● **Your task**: Among the records below, which lines contain the string "dropdown"? Report them.

● **Data for analysis**:
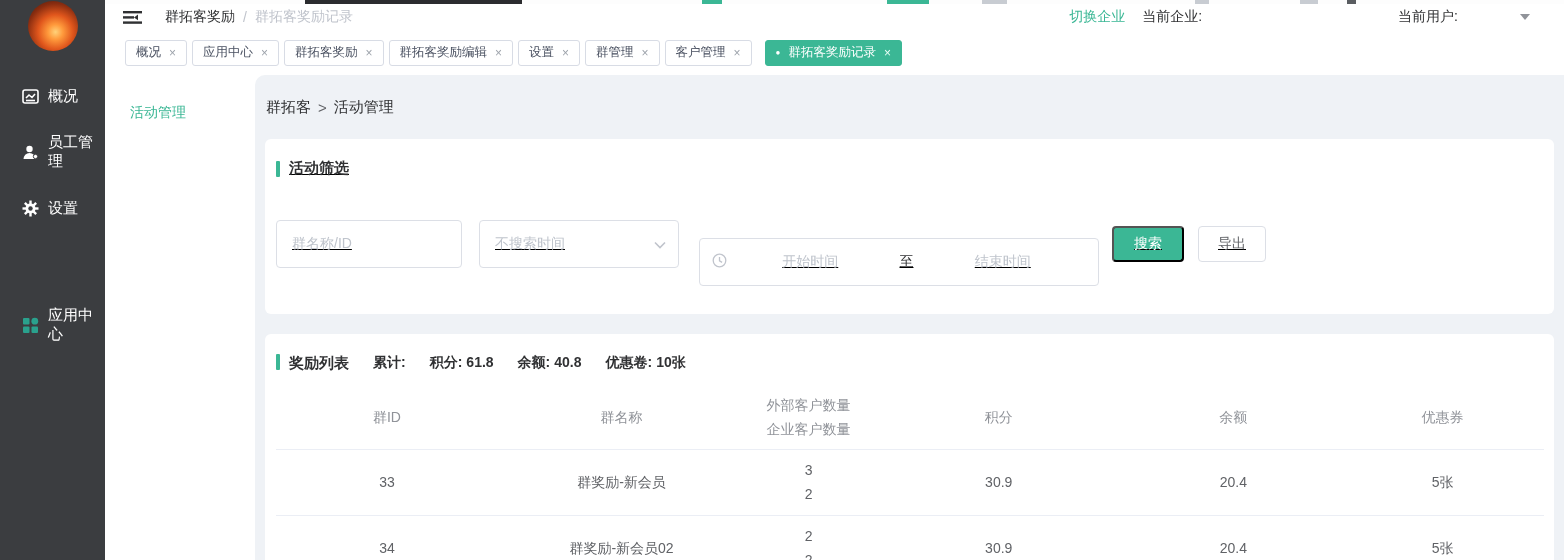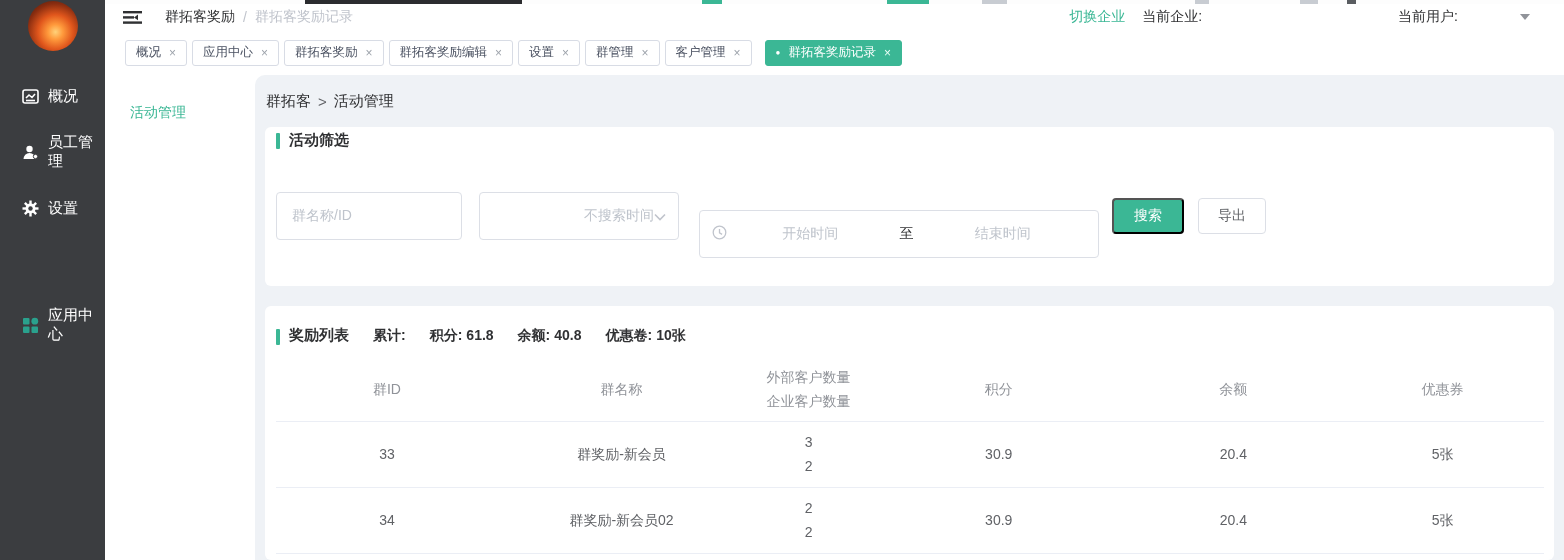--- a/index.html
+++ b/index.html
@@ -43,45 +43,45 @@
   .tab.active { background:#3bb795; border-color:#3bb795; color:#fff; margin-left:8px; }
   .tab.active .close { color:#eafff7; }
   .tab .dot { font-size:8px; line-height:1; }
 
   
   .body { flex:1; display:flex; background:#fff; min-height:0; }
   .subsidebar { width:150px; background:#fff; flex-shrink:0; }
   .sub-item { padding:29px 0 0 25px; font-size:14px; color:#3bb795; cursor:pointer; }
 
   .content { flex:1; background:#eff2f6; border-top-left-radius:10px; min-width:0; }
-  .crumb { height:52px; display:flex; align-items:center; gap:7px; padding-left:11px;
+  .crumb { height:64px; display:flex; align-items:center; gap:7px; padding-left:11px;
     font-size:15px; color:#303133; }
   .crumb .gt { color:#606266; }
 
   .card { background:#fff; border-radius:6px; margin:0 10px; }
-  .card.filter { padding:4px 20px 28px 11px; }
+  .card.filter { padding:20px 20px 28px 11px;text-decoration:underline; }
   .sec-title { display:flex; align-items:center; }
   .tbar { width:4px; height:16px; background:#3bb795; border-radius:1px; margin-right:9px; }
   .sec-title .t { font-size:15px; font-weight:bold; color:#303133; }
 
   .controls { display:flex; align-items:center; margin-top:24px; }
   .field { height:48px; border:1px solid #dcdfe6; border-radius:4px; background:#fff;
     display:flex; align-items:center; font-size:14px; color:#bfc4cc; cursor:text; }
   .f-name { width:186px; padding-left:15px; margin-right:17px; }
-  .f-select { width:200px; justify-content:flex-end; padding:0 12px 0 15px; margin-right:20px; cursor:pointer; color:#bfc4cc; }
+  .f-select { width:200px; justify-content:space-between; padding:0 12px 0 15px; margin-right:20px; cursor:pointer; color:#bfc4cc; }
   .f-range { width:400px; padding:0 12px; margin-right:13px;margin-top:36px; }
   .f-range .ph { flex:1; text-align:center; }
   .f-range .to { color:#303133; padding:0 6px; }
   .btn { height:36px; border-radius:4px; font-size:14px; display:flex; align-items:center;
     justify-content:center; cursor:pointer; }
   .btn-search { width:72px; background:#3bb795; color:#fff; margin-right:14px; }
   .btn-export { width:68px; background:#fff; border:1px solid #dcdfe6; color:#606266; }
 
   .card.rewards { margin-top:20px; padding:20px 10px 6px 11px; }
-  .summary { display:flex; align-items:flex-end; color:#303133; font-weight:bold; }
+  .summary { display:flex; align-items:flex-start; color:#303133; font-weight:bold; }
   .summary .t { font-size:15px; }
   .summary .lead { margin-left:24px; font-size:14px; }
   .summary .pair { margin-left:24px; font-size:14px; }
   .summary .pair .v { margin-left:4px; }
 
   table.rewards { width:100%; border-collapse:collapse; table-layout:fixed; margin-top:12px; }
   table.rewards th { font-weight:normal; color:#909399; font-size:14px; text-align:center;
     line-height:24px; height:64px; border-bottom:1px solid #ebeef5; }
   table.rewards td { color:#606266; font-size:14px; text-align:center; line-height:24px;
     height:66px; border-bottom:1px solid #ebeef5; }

...

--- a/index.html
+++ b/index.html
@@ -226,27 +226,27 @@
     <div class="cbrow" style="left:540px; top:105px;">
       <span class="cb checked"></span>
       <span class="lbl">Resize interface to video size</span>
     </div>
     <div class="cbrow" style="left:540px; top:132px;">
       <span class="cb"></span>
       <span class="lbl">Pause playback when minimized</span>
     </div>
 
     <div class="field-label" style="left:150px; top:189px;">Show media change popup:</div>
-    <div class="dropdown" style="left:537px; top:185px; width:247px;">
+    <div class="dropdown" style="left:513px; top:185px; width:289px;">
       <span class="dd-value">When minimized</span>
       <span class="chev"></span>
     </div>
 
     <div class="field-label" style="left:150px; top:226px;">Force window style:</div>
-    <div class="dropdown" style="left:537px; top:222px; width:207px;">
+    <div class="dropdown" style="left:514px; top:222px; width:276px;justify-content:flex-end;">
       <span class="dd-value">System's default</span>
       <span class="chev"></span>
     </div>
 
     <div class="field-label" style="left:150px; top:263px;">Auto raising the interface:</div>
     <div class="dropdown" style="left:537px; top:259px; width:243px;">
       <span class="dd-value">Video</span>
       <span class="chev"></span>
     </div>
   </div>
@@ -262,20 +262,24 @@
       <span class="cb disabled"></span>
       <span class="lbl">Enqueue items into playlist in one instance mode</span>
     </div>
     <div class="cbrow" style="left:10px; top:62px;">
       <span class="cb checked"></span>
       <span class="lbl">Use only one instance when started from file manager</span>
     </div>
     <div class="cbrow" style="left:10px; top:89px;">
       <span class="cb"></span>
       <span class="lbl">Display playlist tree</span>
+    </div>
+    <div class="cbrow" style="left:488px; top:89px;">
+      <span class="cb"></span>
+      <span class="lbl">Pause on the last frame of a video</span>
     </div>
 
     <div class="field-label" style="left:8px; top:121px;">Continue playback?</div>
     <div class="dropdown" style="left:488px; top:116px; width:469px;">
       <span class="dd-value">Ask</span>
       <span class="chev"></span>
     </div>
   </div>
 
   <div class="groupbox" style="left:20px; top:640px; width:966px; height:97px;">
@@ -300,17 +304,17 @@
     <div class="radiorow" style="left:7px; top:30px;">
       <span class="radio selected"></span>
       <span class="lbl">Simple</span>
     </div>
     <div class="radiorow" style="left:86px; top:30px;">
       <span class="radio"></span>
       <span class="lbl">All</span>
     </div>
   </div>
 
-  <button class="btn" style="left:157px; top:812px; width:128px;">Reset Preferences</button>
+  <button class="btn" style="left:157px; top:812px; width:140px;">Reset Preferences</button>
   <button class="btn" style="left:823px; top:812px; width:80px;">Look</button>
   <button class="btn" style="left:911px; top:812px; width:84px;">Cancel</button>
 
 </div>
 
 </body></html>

● **Answer**:
-    <div class="dropdown" style="left:537px; top:185px; width:247px;">
+    <div class="dropdown" style="left:513px; top:185px; width:289px;">
-    <div class="dropdown" style="left:537px; top:222px; width:207px;">
+    <div class="dropdown" style="left:514px; top:222px; width:276px;justify-content:flex-end;">
     <div class="dropdown" style="left:537px; top:259px; width:243px;">
     <div class="dropdown" style="left:488px; top:116px; width:469px;">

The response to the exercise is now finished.